"CATCH YOU FUCKERS AT A BAD TIME?"

The Gift

tn_gift THE GIFT is a domestic stalker thriller that seems very familiar from the outset. Happy successful white couple Simon (Jason Bateman, SMOKIN’ ACES) and Robyn (Rebecca Hall, THE TOWN) buy a beautiful new house in a lovely new suburb. Simon has a promising job and possible Big Promotion. They’re trying to have a baby. They quickly make new friends at work and in the neighborhood and have those sophisticated adult dinner parties with the wine and what not that I have seen in movies but am not invited to. They have a dog.

And at the store they run into a guy Simon knew way back in high school. Joel Edgerton (WARRIOR) plays Gordon Moseley, a.k.a. Gordo, a.k.a. Gordo the Weirdo. Simon says he barely knew him, but the guy seems nice enough and anxious to welcome them to town (even if it’s weird that he shows up at their house with too many gifts) and they invite him over for dinner. And he keeps wanting to be their best friend. It’s awkward, but harmless. OR IS IT?

(Harmless I mean. There is no question that it’s awkward.)

In many ways it’s a nicely prepared bowl of the traditional recipe for this kind of thing. Well acted, well photographed, tense am-I-being-watched sequences in a house with way too many windows, which Gordon even points out, bringing them a gift of window cleaner. Of course there’s disagreement between the couple, with him being insensitive about cutting off the friendship and her being maybe overly forgiving of Gordon’s social faux pas. The situation puts strain on the relationship, bringing their flaws to the surface.

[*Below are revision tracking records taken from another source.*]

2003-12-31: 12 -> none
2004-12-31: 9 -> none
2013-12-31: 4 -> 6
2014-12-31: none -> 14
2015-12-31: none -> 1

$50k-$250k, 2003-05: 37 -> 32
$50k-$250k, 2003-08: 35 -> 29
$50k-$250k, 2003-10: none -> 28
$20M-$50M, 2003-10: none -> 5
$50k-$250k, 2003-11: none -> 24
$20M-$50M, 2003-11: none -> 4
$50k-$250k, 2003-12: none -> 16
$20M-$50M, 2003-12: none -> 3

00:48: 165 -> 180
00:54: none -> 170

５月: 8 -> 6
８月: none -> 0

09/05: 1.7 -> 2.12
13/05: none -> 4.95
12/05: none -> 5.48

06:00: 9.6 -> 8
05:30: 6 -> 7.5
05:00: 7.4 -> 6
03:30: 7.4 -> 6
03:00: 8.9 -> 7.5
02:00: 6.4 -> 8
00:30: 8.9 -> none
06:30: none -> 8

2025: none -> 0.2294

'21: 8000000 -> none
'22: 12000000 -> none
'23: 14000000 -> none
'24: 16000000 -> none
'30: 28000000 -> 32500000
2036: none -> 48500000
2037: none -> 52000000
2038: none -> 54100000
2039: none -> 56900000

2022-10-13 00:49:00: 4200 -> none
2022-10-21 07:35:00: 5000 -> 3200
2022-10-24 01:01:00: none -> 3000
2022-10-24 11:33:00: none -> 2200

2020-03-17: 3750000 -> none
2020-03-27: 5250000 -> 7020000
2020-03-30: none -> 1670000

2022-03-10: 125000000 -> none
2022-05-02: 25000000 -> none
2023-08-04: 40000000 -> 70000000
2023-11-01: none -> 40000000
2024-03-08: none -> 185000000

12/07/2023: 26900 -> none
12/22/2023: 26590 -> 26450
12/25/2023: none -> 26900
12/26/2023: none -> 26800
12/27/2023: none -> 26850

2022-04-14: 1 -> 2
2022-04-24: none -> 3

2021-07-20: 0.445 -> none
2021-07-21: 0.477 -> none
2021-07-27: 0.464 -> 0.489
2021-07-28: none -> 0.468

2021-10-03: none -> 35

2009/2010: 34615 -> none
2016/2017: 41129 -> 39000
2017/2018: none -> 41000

mp_giftAnd then it starts to be surprising. I didn’t expect the issue with Robyn that causes her to suddenly behave rashly and calls her perceptions into question. And revelations about the high school days and Simon’s shifting behavior start to veer the whole story in a different direction than your usual exactly-as-the-trailer-promised-but-with-a-twist-ending type of potboiler.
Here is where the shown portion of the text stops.